While some algorithms are becoming efficient at predicting structure, biological functionality is always determined by insertion in a cell, or inferred by comparison to known structures.
The question of whether a causal chain expressed in informational language at the system level can ultimately be reduced, at least in principle, to a mechanistic causal chain at the molecular level, is the subject of a longstanding debate, complicated by the fact that biological systems are always open.

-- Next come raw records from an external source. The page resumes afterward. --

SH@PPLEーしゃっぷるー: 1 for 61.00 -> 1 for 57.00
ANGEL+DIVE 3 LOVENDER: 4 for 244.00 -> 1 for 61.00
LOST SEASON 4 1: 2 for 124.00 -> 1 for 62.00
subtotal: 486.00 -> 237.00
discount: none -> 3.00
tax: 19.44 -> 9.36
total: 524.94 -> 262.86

We make no attempt to engage this notorious philosophical topic here, because it is irrelevant for the present discussion whether information is in fact a fundamental causal agent (which would represent a radical departure from standard physics), or may be treated merely phenomenologically as an effective causal agent.
Here we define a universality class as the set of all possible objects that can be made from a given set of building blocks.
The mapping between extant life and a von Neumann automaton is rather loose. In particular, the relevant UC here (i.e. the ribosome) is not included in the universality class it operates on and it therefore does not directly construct itself. There are a host of distributed control mechanisms and self-assembly processes that contribute to the reproduction of an entire cell.
Likewise, an UC can construct any other object within its universality class if fed the appropriate instruction to do so.
The all-important dual role cited earlier is clearly implemented: DNA polymerases are oblivious to the instructions that DNA contains and will blindly copy both coding and non-coding sequences.
The informational narrative of life clearly goes beyond translation. However, this is the one place in biology where we know universality (at least in a limited sense) has taken hold. A complete mapping of epigenetic factors will probably uncover other informational protocols at work in biological systems that may have some form of associated universality, and perhaps are even more primitive.
‘Bilingual’ here means tRNA molecules that recognize both the four-letter alphabet of nucleic acids and the 20-letter alphabet of amino acids.